Wednesday night’s 108-97 victory over the Houston Rockets at the Center all but sewed up a spot for the 76ers in the postseason. The worst the team can do is tie for the No. 8 seed, but of course the Sixers would have to lose the last seven games of the season and the Charlotte Bobcats would have to win out. The chances of that happening are less than one percent.
So with a stomach illness, a dislocated finger and “busted up” hands, Brand is getting another chance and Sixers coach Doug Collins couldn’t be happier.
“For E.B., if there is ever a guy who embodies what Philadelphia is all about, it’s Elton Brand,” Collins said before Wednesday’s game. “He’s an undersized power player who gives you his heart and soul every night and is playing with two busted hands. All he wants to do is win and that’s what this city is all about, so for E.B. it would be fantastic.”
Nevertheless, after a storied collegiate career where he was the National Player of the Year, took Duke to the championship game and was the No. 1 overall pick of the 1999 NBA draft, Brand hasn’t had the same success as a pro. Just to make it even more frustrating, injuries kept Brand out of nearly every game of the 2007-08 season in his last year with the Clippers and all but 29 games the following year with the Sixers.
After a disappointing season where former coach Eddie Jordan often buried Brand during the fourth quarter of tight games, it seemed as if he was destined to have one of those star-crossed NBA careers.
Until now, that is.
“Elton is a champion. That’s why Elton is not consumed with scoring 20 points – he wants to win,” Collins said. “That’s why it would be great for me to be a part of something like that for him knowing what he went through here for a couple of seasons. I went through it for a year when I broke my foot my first year I was another busted first-round draft pick and it drives you to new heights.”

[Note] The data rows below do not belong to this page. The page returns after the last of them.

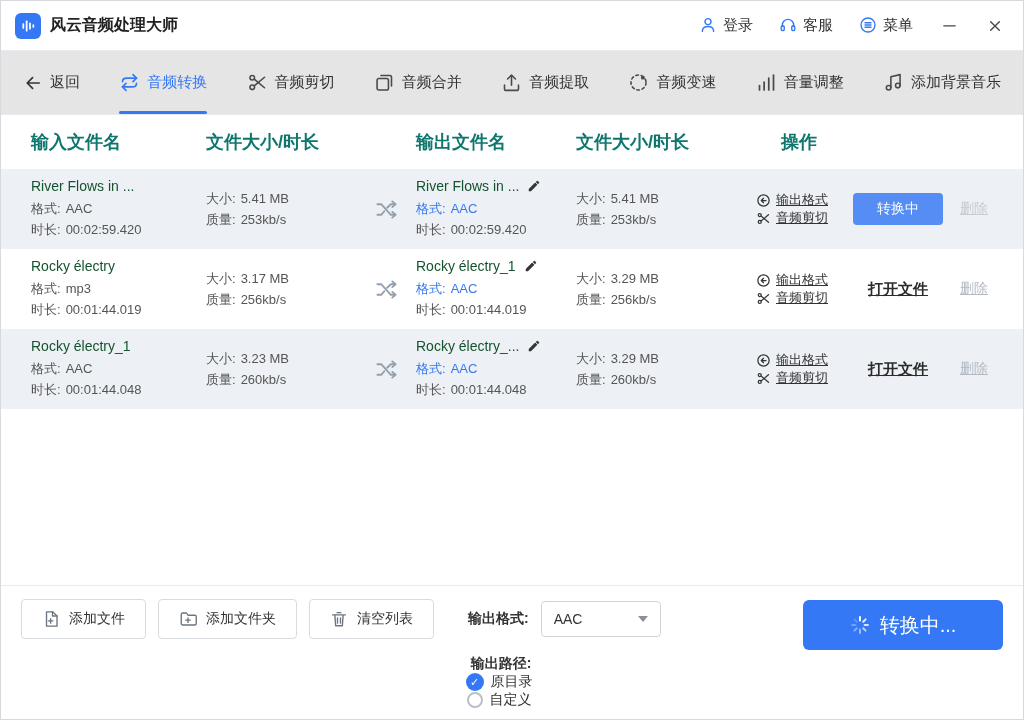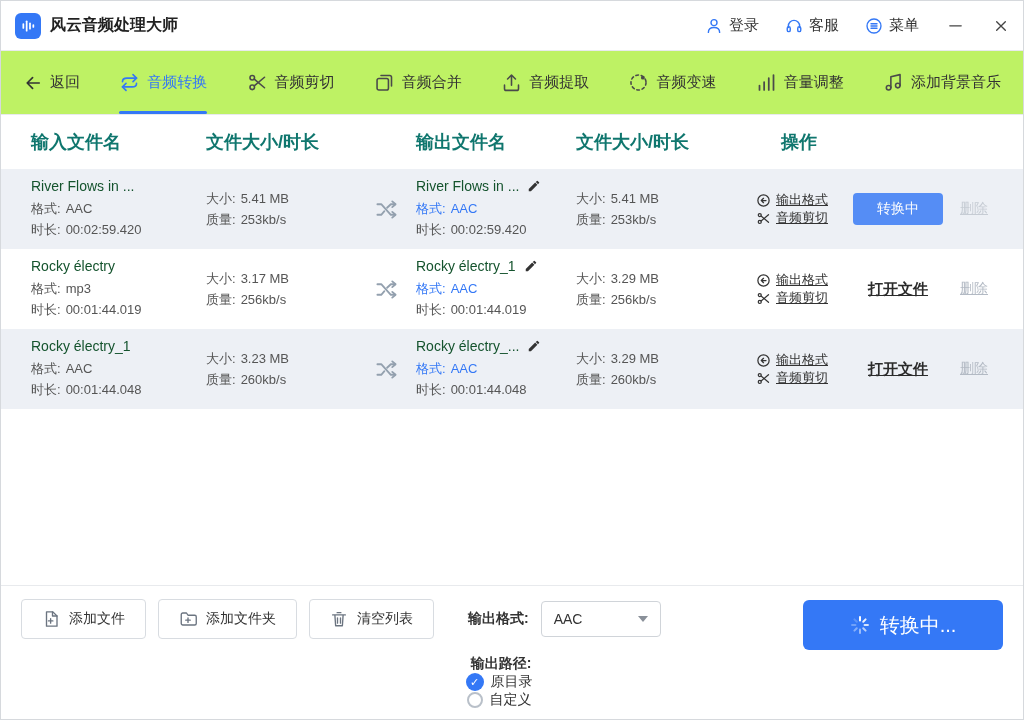--- a/index.html
+++ b/index.html
@@ -17,7 +17,7 @@
 
   
   .titlebar{height:50px;flex:0 0 50px;display:flex;align-items:center;justify-content:space-between;
-    padding:0 12px 0 14px;border-bottom:1px solid var(--border);background:#fff;}
+    padding:0 18px 0 14px;border-bottom:1px solid var(--border);background:#fff;}
   .title-left{display:flex;align-items:center;gap:9px;}
   .logo{width:26px;height:26px;border-radius:6px;background:var(--accent);display:flex;align-items:center;justify-content:center;}
   .app-title{font-size:16px;font-weight:700;color:#222;}

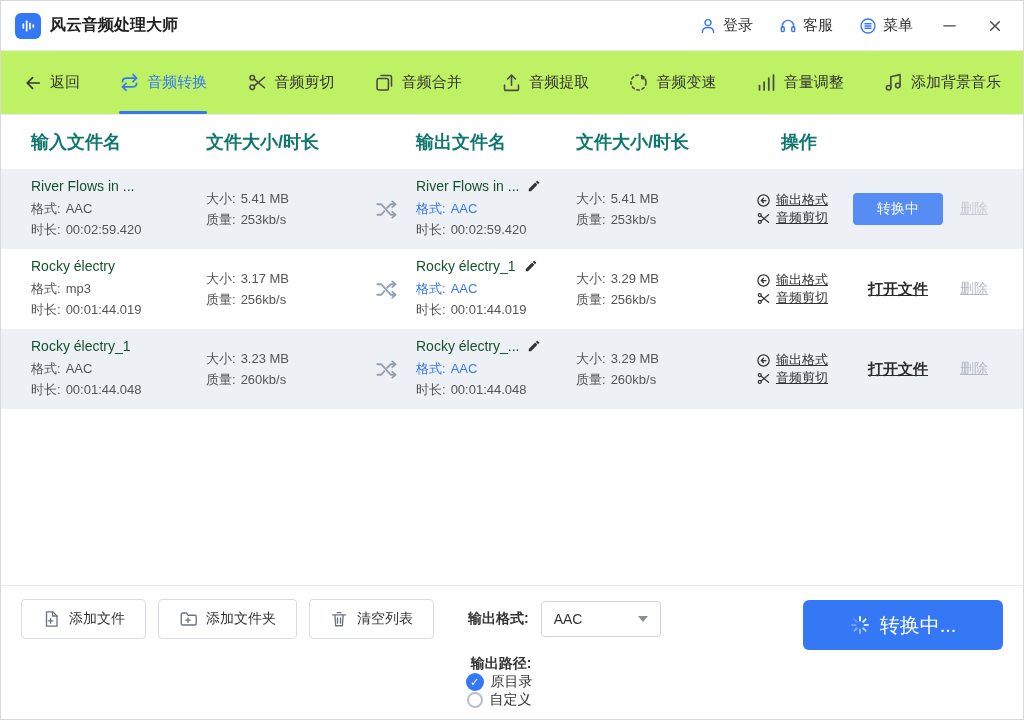--- a/index.html
+++ b/index.html
@@ -21,7 +21,7 @@
   .title-left{display:flex;align-items:center;gap:9px;}
   .logo{width:26px;height:26px;border-radius:6px;background:var(--accent);display:flex;align-items:center;justify-content:center;}
   .app-title{font-size:16px;font-weight:700;color:#222;}
-  .title-right{display:flex;align-items:center;}
+  .title-right{display:flex;align-items:flex-start;}
   .tb-item{display:flex;align-items:center;gap:6px;font-size:15px;color:#333;margin-left:26px;cursor:pointer;}
   .tb-icon{display:flex;color:var(--accent);}
   .win-btn{margin-left:26px;display:flex;align-items:center;justify-content:center;width:20px;height:20px;cursor:pointer;color:#444;}

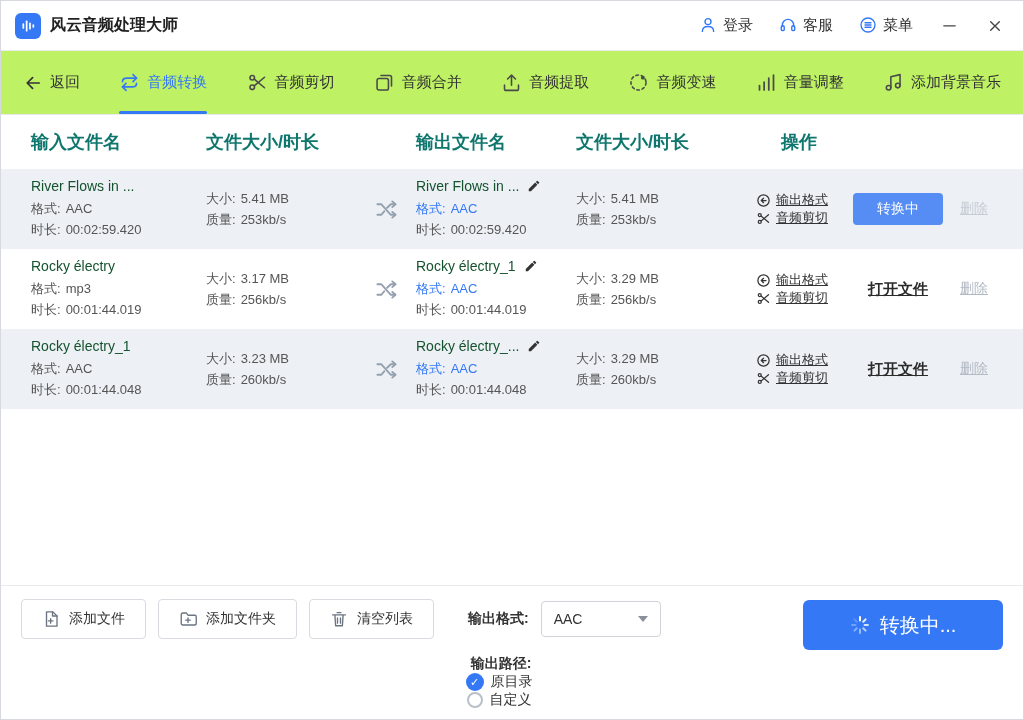--- a/index.html
+++ b/index.html
@@ -28,7 +28,7 @@
 
   
   .toolbar{height:64px;flex:0 0 64px;display:flex;align-items:stretch;justify-content:space-between;
-    padding:0 22px;border-bottom:1px solid var(--border);background:#bef264;}
+    padding:0 22px;border-bottom:1px solid var(--border);background:#e5e5e5;}
   .back{display:flex;align-items:center;gap:7px;font-size:15px;color:#333;cursor:pointer;}
   .tab{position:relative;display:flex;align-items:center;gap:7px;font-size:15px;color:#333;cursor:pointer;}
   .tab .tabicon{display:flex;color:#4a4a4a;}

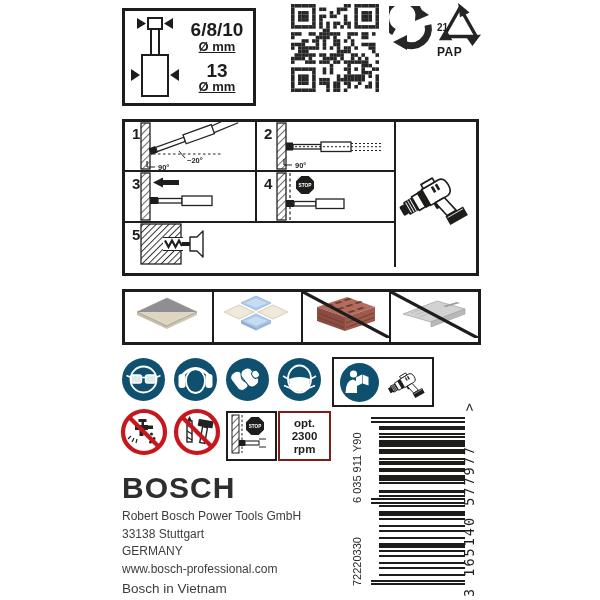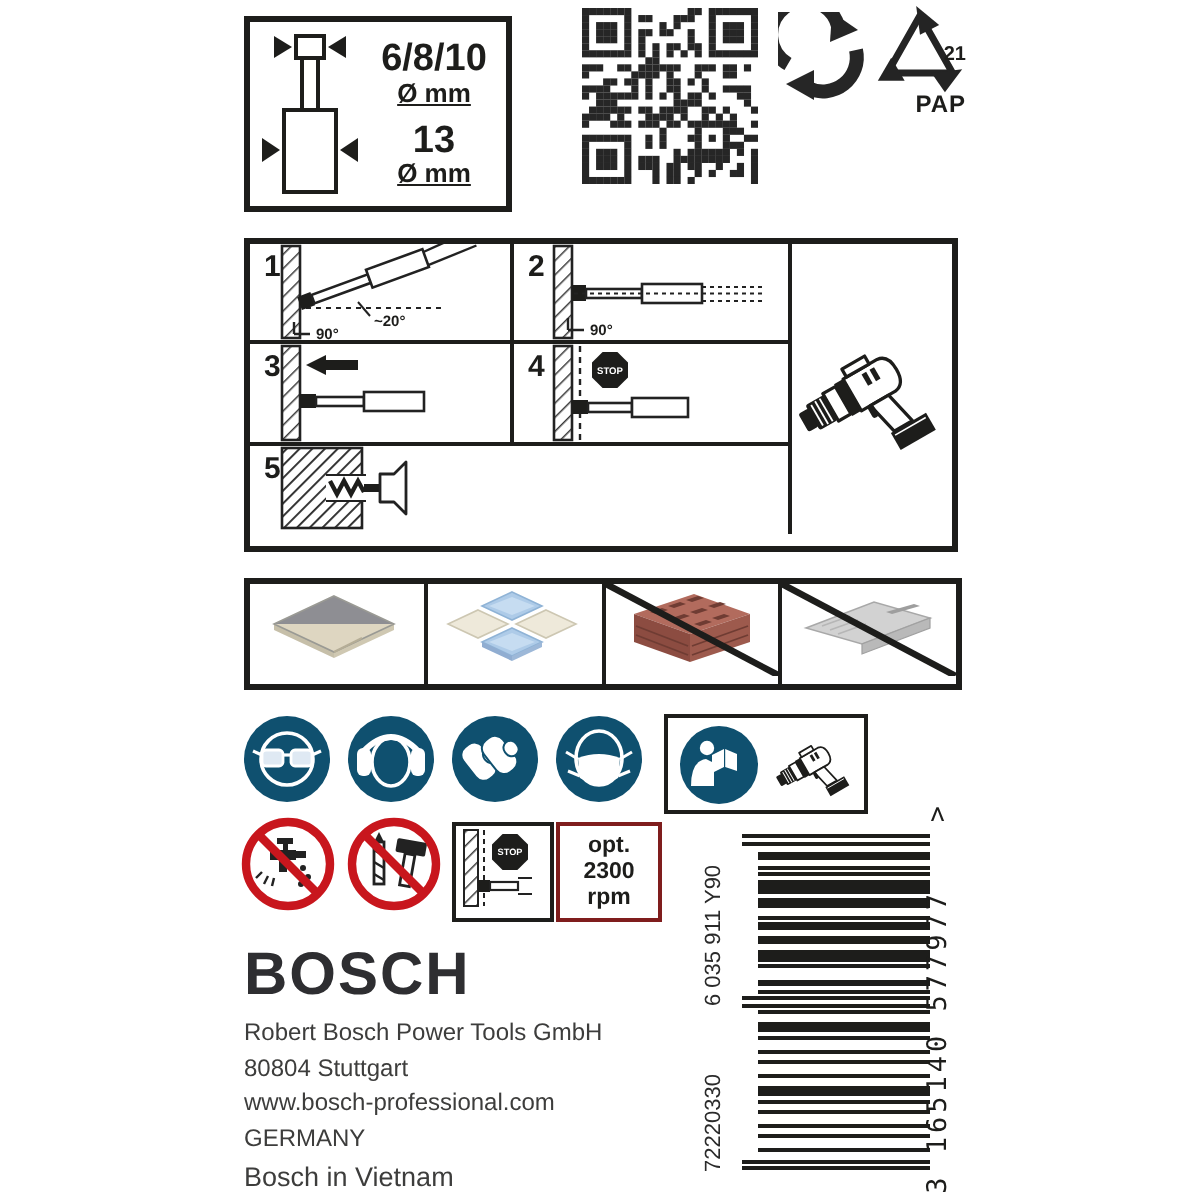--- a/index.html
+++ b/index.html
@@ -16,7 +16,7 @@
   
   .qr{position:absolute;left:291px;top:4px;width:88px;height:88px;}
   .green-dot{position:absolute;left:389px;top:6px;width:44px;height:44px;}
-  .pap{position:absolute;left:437px;top:2px;width:46px;text-align:right;}
+  .pap{position:absolute;left:437px;top:2px;width:46px;text-align:left;}
   .pap-code{position:absolute;left:0;right:0;top:20px;font-size:10px;font-weight:bold;}
   .pap-label{font-size:12px;font-weight:bold;margin-top:-3px;letter-spacing:0.5px;}
   

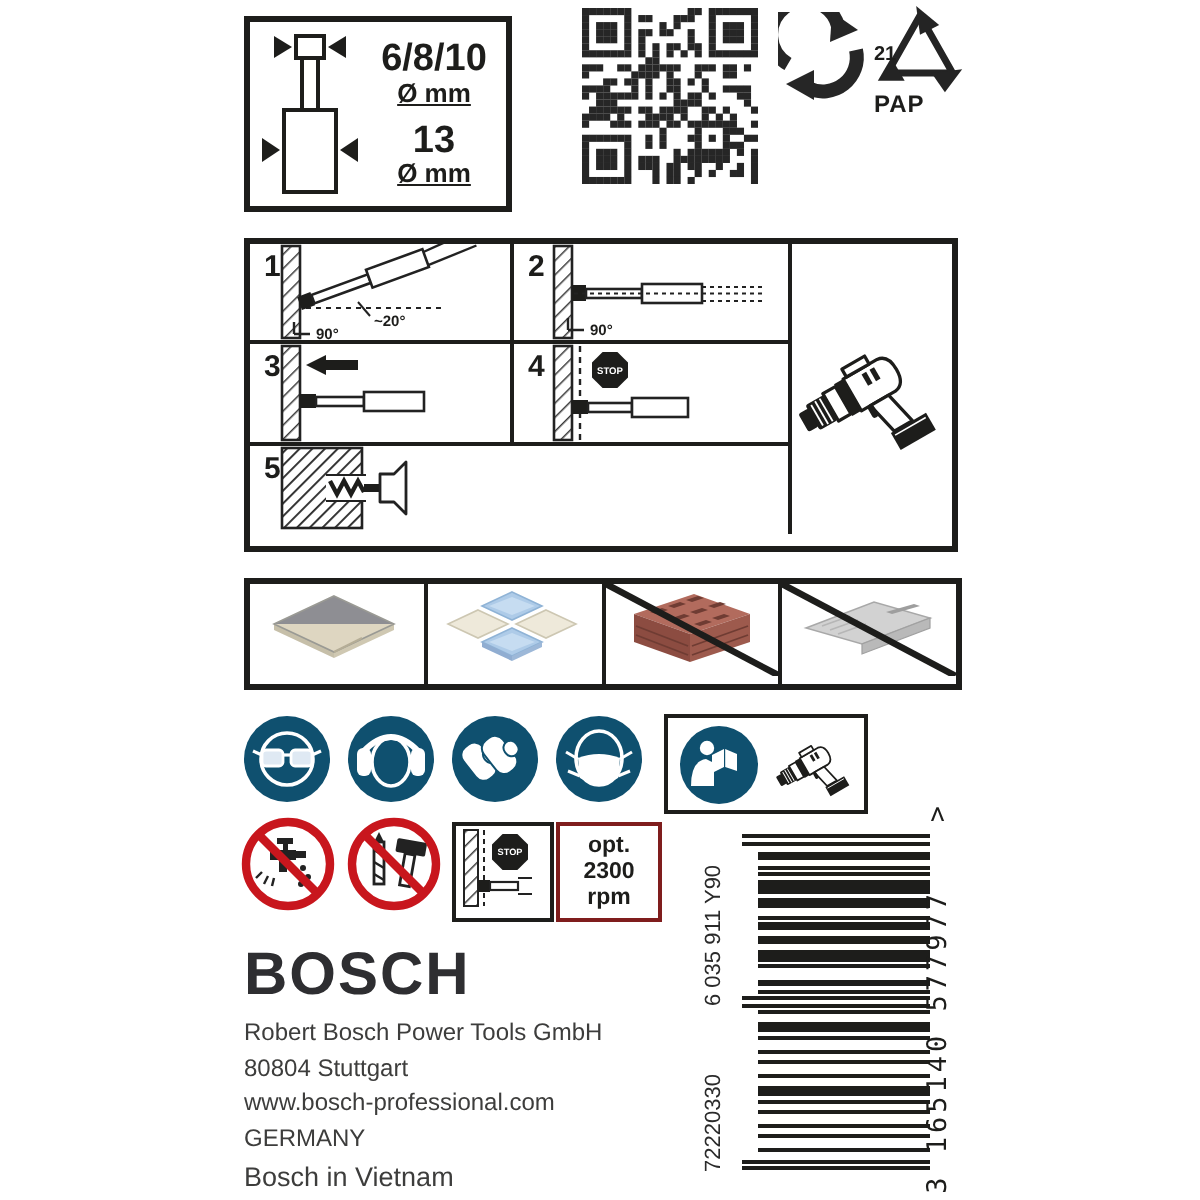--- a/index.html
+++ b/index.html
@@ -700,7 +700,7 @@
   <div class="logo">BOSCH</div>
   <div class="addr">
     <div>Robert Bosch Power Tools GmbH</div>
-    <div>80804 Stuttgart</div>
+    <div>33138 Stuttgart</div>
     <div>www.bosch-professional.com</div>
     <div>GERMANY</div>
   </div>

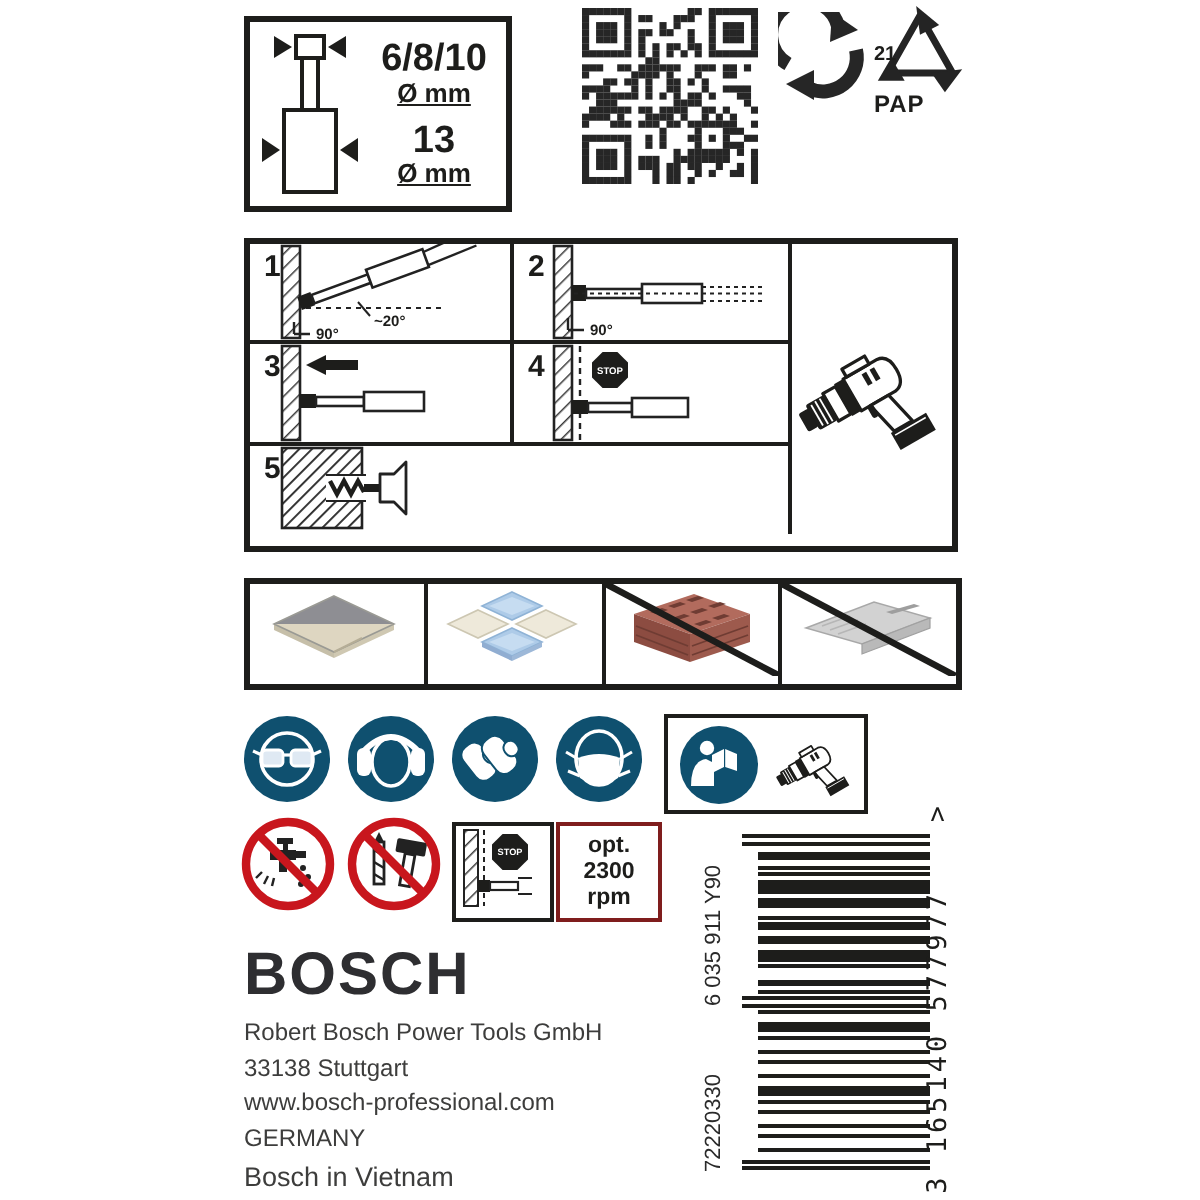--- a/index.html
+++ b/index.html
@@ -701,8 +701,8 @@
   <div class="addr">
     <div>Robert Bosch Power Tools GmbH</div>
     <div>33138 Stuttgart</div>
+    <div>GERMANY</div>
     <div>www.bosch-professional.com</div>
-    <div>GERMANY</div>
   </div>
   <div class="origin">Bosch in Vietnam</div>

It’s more than that, though. Collins often defers to Brand and Andre Iguodala in self-policing matters. In fact, Brand spoke to his teammates after last Sunday’s overtime loss to Sacramento when some of the players had been out the night before at the Lil’ Wayne concert.
In that instance Brand told his teammates about personal responsibility and focus, a point that was driven home by the fact that he played 28 minutes on Wednesday night even though he was struggling with a stomach illness. Truth is, the stomach bug bothered Brand so much that Collins made a special point to talk to his fellow No. 1 overall pick and thank him for the effort.
“You look at us right now and see how far everyone has come and E.B. has been the one guy from start to finish who has been like running water – you know what you’re getting from him every night,” Collins said.
Still, five years between playoff appearances in the NBA seems like a lifetime. Moreover, for a player of Brand’s pedigree to get there just twice in 12 years is almost unfathomable. Better yet, to comb through the records of some of the all-times greats of the game shows just how unique Brand is in this regard.
Can Brand believe that it’s taken five years for him to get back to the postseason or that he’s been there only twice in 12 seasons?
“Absolutely not,” he said. “The way the season started, it was like, ‘Here we go again.’ But now to be [virtually in the playoffs] and to be an intregral part of it, it feels good. Knowing that we can get even better is what is exciting to me.
“This is special for me to get back there.”